• Data records
<<<<

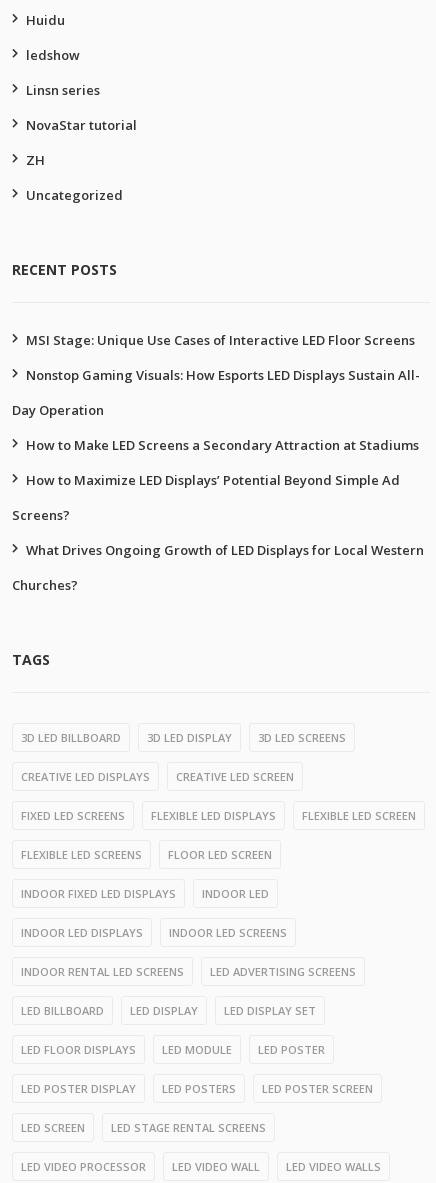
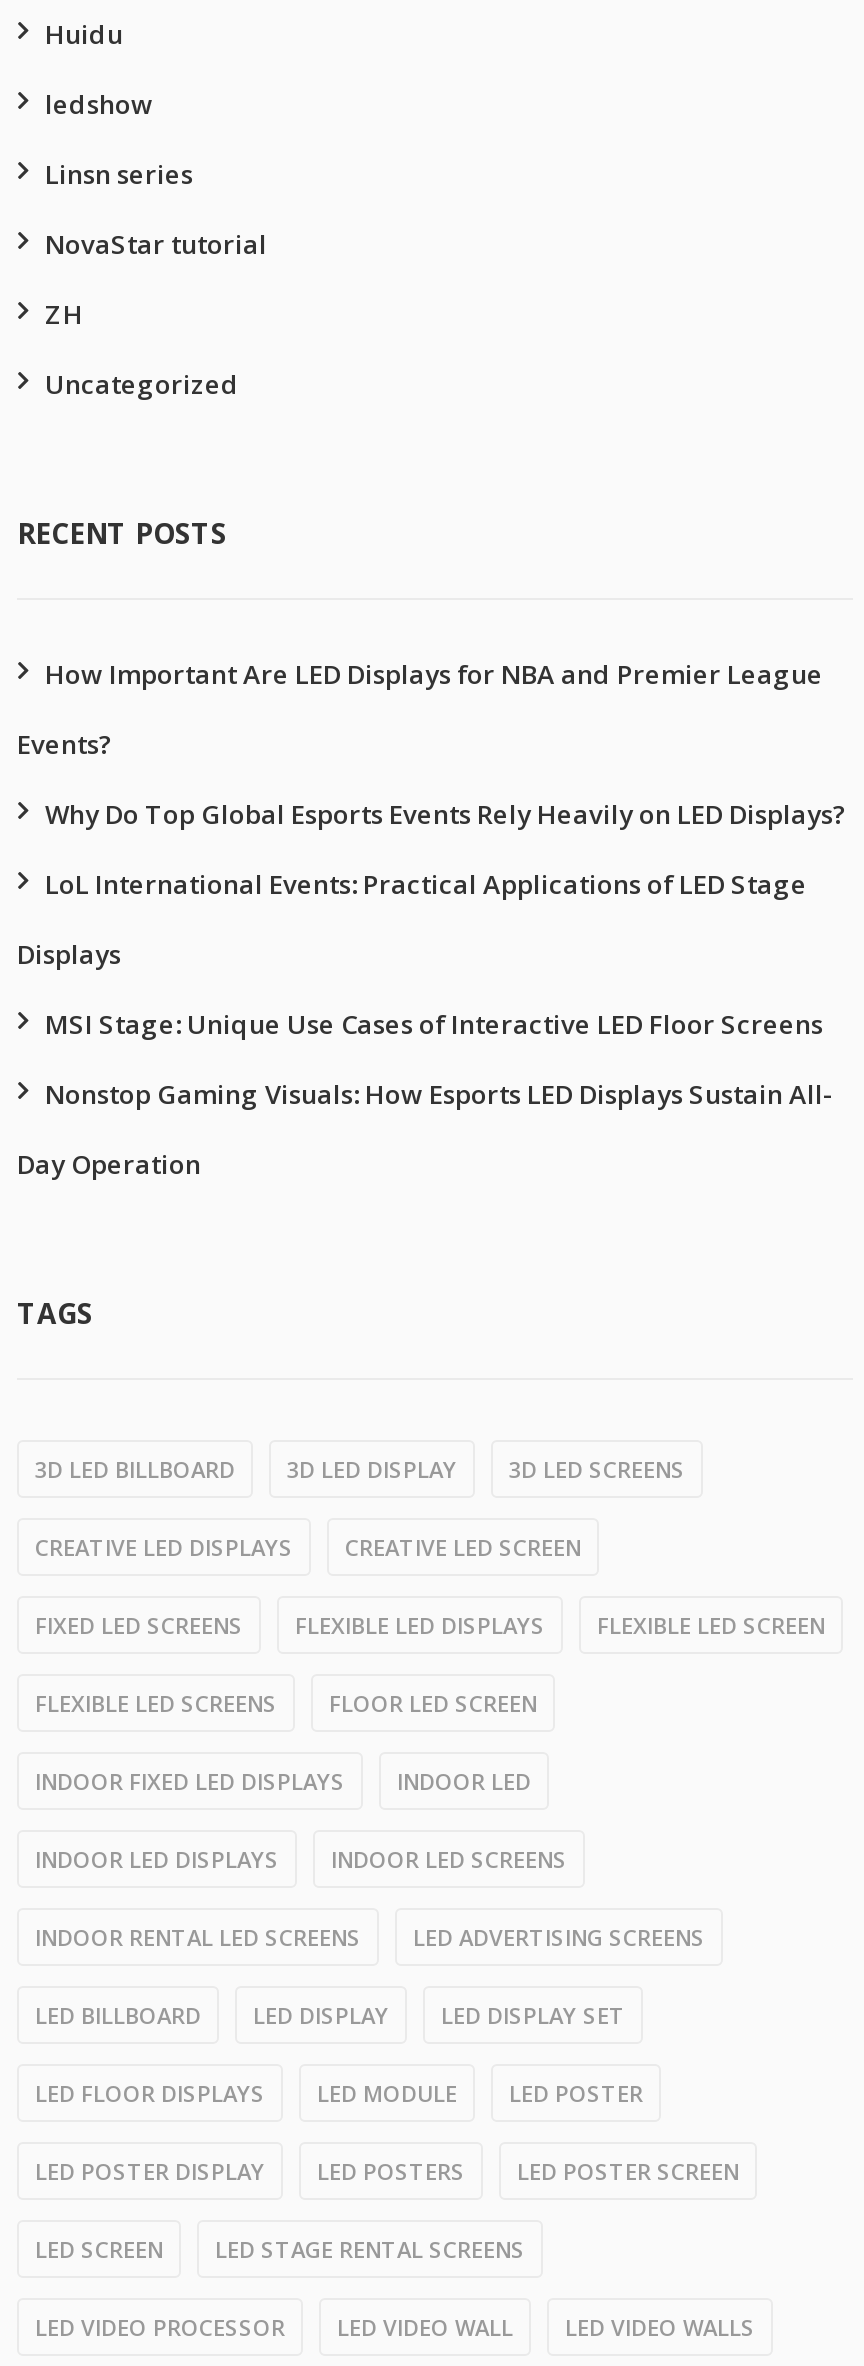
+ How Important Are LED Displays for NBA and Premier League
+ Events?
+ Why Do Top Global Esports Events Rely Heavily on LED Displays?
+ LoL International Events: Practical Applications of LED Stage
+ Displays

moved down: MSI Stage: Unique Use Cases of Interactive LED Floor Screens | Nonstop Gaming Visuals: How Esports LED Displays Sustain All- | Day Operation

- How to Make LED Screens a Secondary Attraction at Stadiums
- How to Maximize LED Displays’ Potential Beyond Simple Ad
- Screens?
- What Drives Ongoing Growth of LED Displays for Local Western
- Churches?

>>>>
<<<<

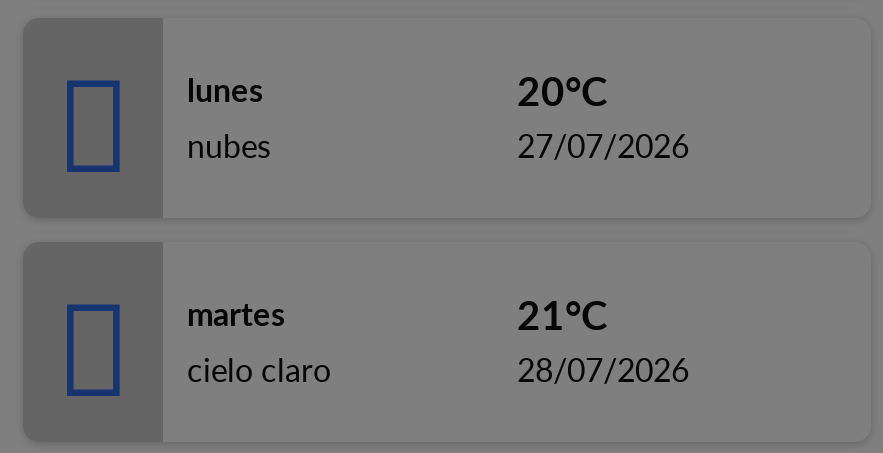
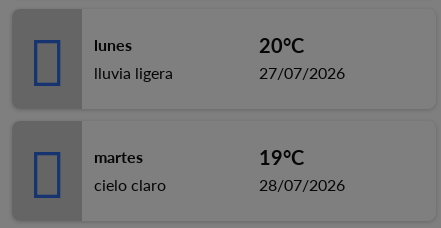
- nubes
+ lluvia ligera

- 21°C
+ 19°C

>>>>

• Your assignment
Give back exactly the lines above starting at the line where "and Premier League" appears and ending at the line where "- Churches?" appears, both included, with no other lines.

• Response to this task
+ How Important Are LED Displays for NBA and Premier League
+ Events?
+ Why Do Top Global Esports Events Rely Heavily on LED Displays?
+ LoL International Events: Practical Applications of LED Stage
+ Displays

moved down: MSI Stage: Unique Use Cases of Interactive LED Floor Screens | Nonstop Gaming Visuals: How Esports LED Displays Sustain All- | Day Operation

- How to Make LED Screens a Secondary Attraction at Stadiums
- How to Maximize LED Displays’ Potential Beyond Simple Ad
- Screens?
- What Drives Ongoing Growth of LED Displays for Local Western
- Churches?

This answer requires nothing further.